Today’s topic is actually a little off topic but Thomas made a very interesting comment under the last post, and I thought it would be worth taking a closer look.
I’ve always assumed that the “house” and “home” confusion was exclusive to foreigners who learn English. And for some very strange reason it’s never even occurred to me that English speakers learning a foreign language might have exactly the same problem. Duh!
Actually, Thomas’ comment ruffled my fierce Polish national pride a bit. That a teacher, a Polish teacher at that, was either unwilling or unable to provide appropriate explanations was simply inexcusable. And for a teacher stating that SHE understood the difference was definitely a not good enough answer. I’m sorry Thomas that you had this experience.
Now, I’m not a certified teacher, and I don’t even play one on TV, but let me take a stab at this home/house translation issue into Polish.
When you look in a dictionary, you see that both those words are translated into Polish as “dom”.
- dom (noun, masculine, non-person, plural: domy) = house, home
But it can’t be THAT simple, now can it? Of course not!
The trouble begins when you decide to look at the context in which the words “home” or “house” are used.
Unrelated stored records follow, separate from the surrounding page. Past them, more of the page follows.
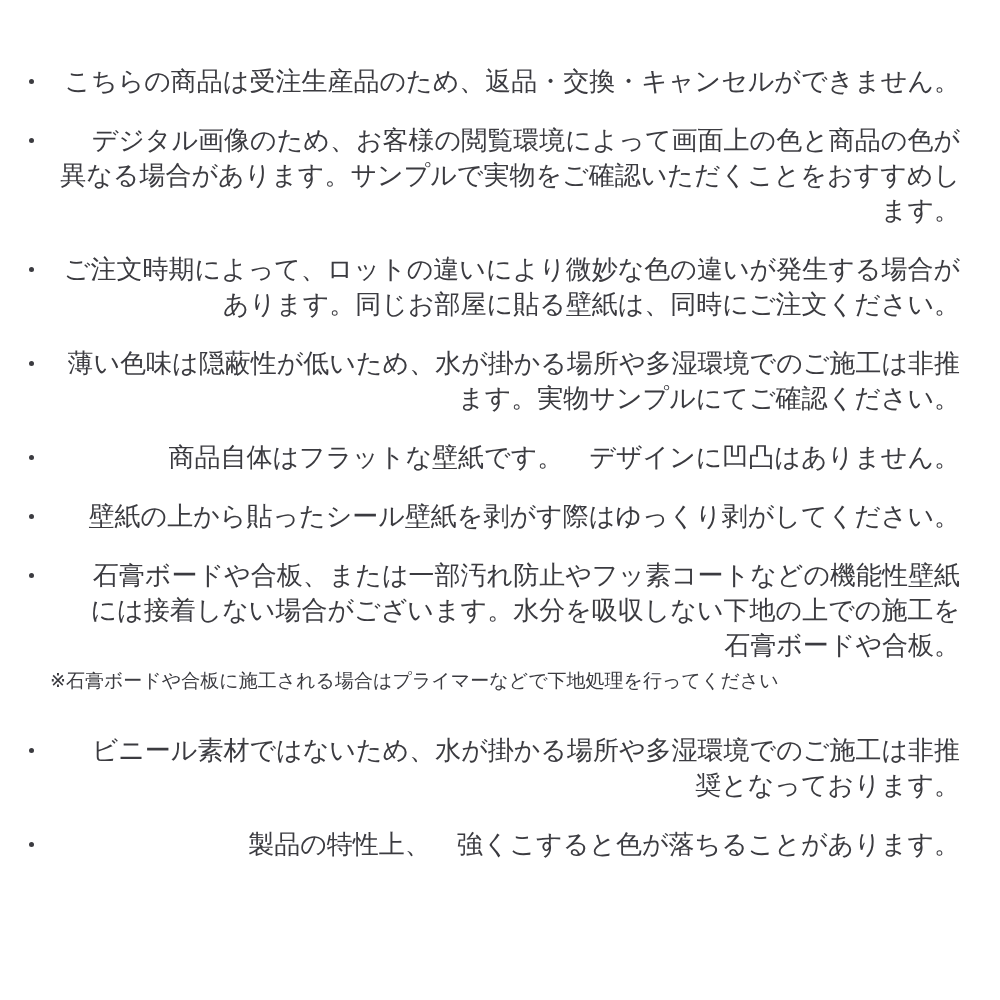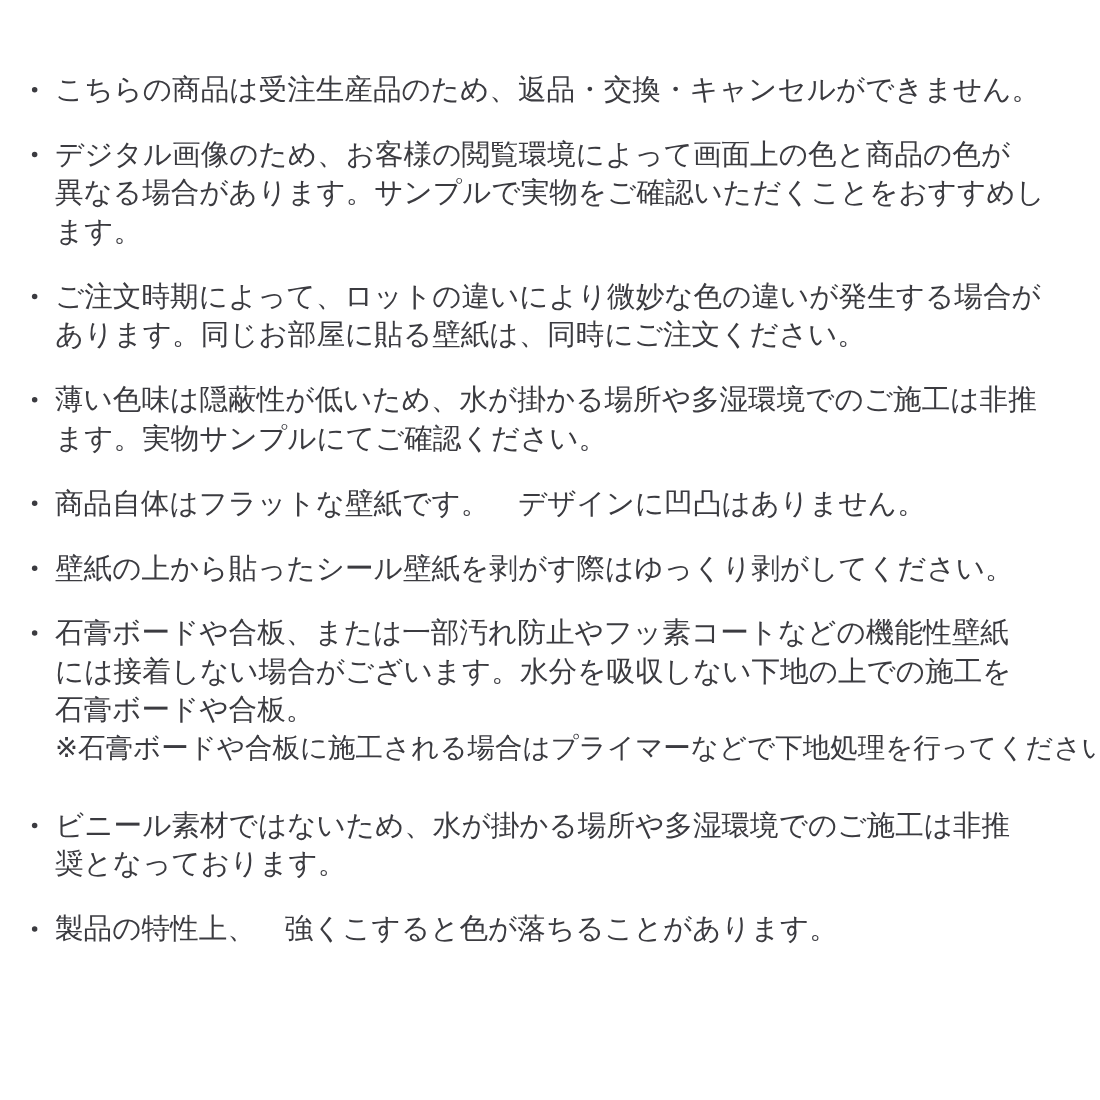--- a/index.html
+++ b/index.html
@@ -43,6 +43,7 @@
   }
   .line {
     white-space: pre;
+    text-align: right;
   }
   .subnote {
     white-space: pre;

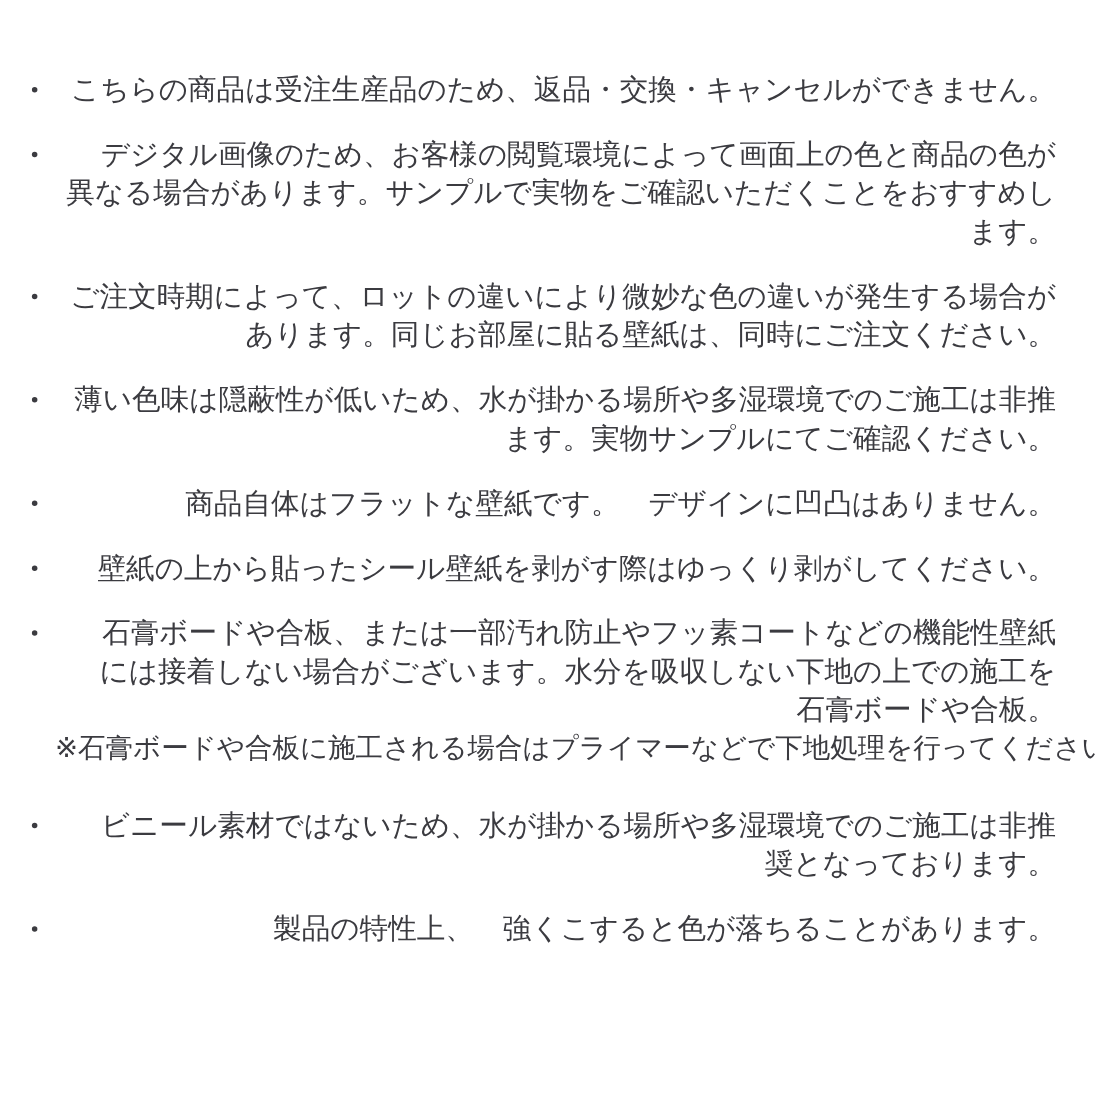--- a/index.html
+++ b/index.html
@@ -47,7 +47,7 @@
   }
   .subnote {
     white-space: pre;
-    font-size: 25px;
+    font-size: 19px;
     line-height: 35px;
     color: #3b3b40;
   }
For example – “my home town”. It has:
my = mój
home = dom
town = miasto
Yet if you put it all together you end up with a big ball of nonsense, because “my home town” when correctly translated is:
“moje” is a neuter form of “mój” and “miasto” is the same as above, but what happened to “home”? It ended up translated as “rodzinne“, which is an adjective derived from the word “rodzina” – family.
- rodzinny (adj., fem: rodzinna, neuter: rodzinne, plural: rodzinne) = family (as an adjective), familial
- rodzina (noun, feminine, plural: rodziny) = family (noun)
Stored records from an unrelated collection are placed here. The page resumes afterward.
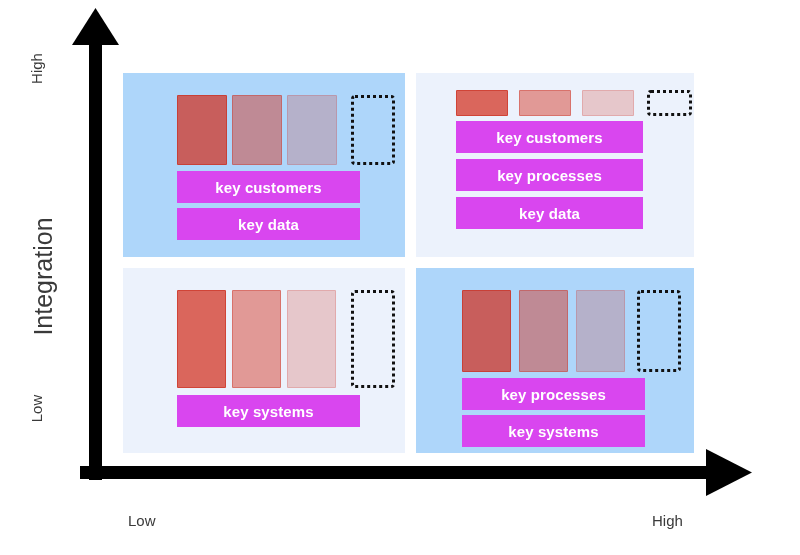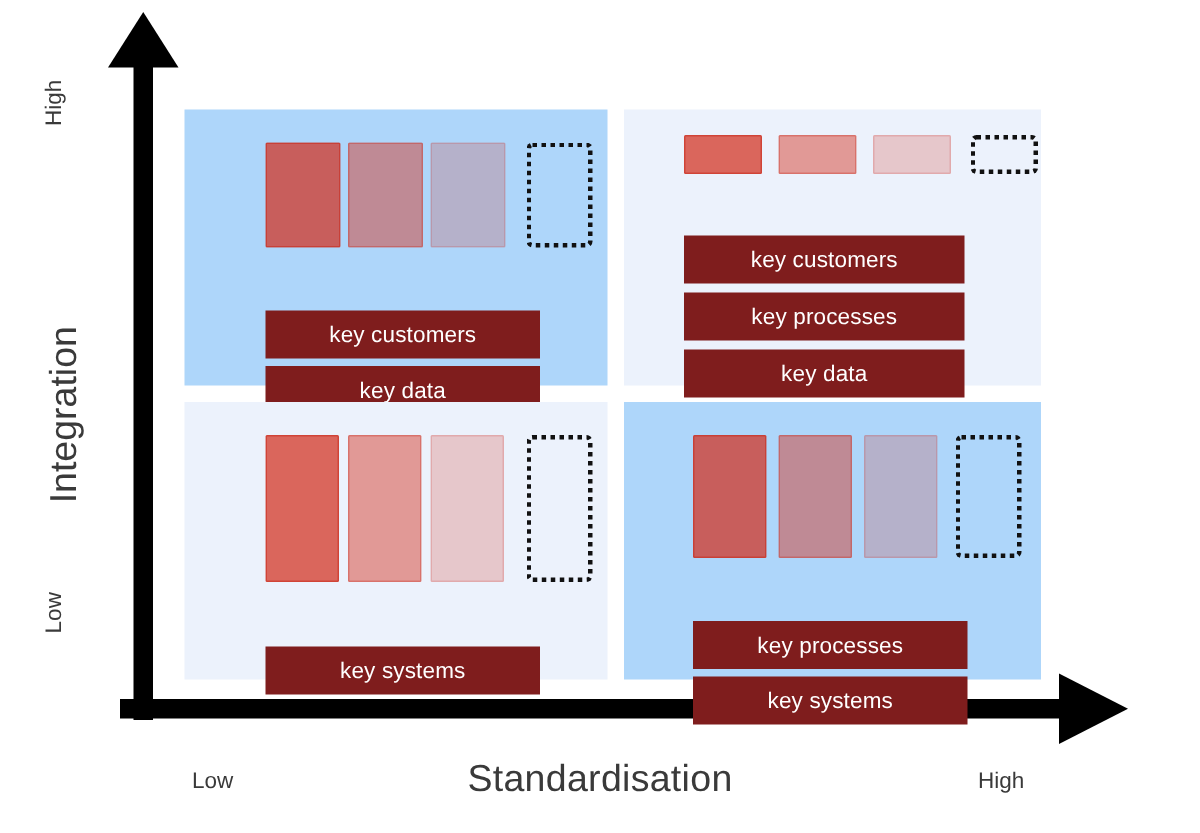--- a/index.html
+++ b/index.html
@@ -107,16 +107,15 @@
   
   .labelbar {
     position: absolute;
-    background: #7f1d1d;
+    background: #d946ef;
     color: #ffffff;
     font-size: 15px;
-    font-weight: normal;
+    font-weight: bold;
     display: flex;
     align-items: center;
     justify-content: center;
     box-sizing: border-box;
     letter-spacing: 0.1px;
-    margin-top: 36px;
   }
 </style>
 </head>

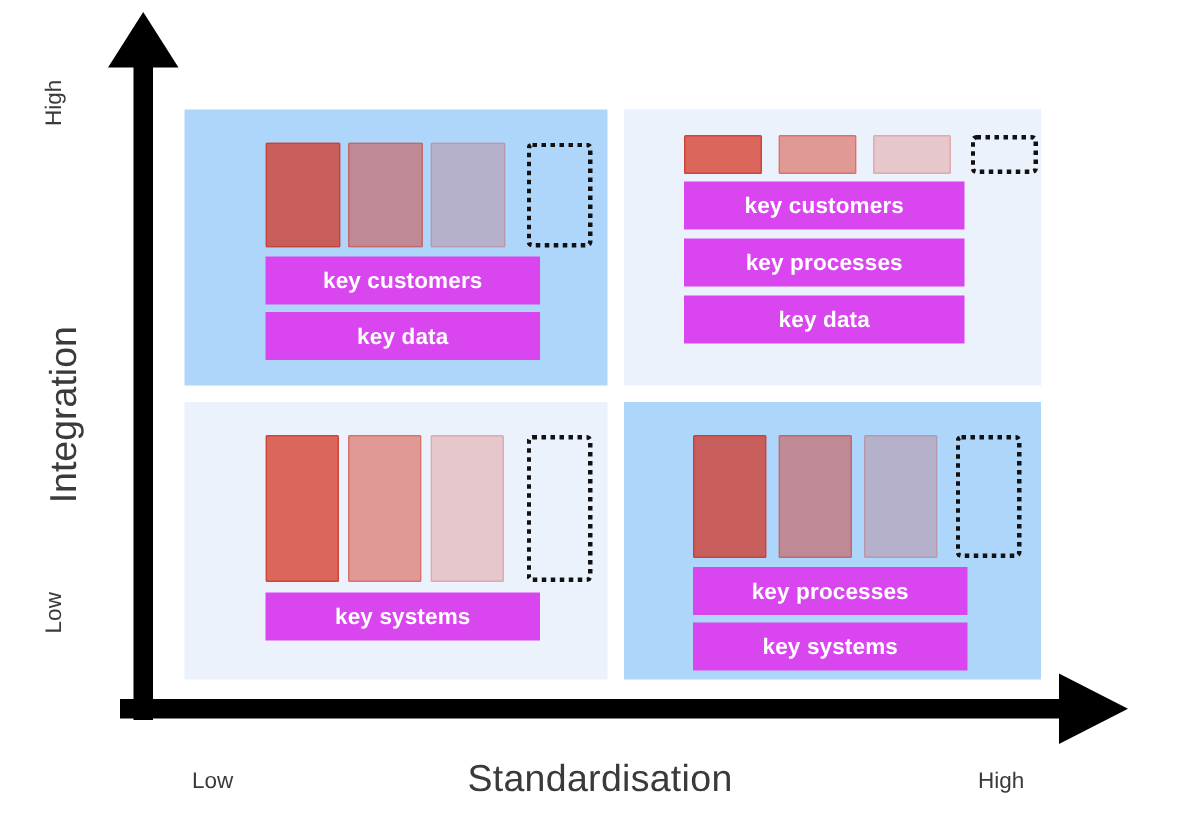--- a/index.html
+++ b/index.html
@@ -136,7 +136,6 @@
     <polygon points="752,472.5 706,496 706,449" fill="#000000"></polygon>
   </svg>
 
-  <div class="axis-title-x">Standardisation</div>
   <div class="axis-title-y">Integration</div>
 
   <div class="tick-label tick-x-low">Low</div>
And now I finally see that this “home” business can be complicated when learning Polish, too.
At its most inclusive “home” can be translated into Polish in many different ways, you’ve already seen “rodzina” (family) above. But even in Polish, you can notice the distinction between “house” and “home”. Because just like in English, when “house” is translated into Polish it implies a physical place where people live. For that reason, sometimes “house” can be translated as “budynek” (building).
- budynek (noun, masculine, non-pers., plural: budynki) = building
And sometimes, when talking about what you did at home when you were little, the translated version may use the word “rodzina” instead of “dom” (“family” instead of “home”).
So yes, both “house” and “home” mean “dom” in Polish, but you must look very carefully at the meaning of your English text to be able to choose the correct Polish equivalent.
And that doesn’t even cover the many different political and legal terms that include “house” and “home” in their phrases!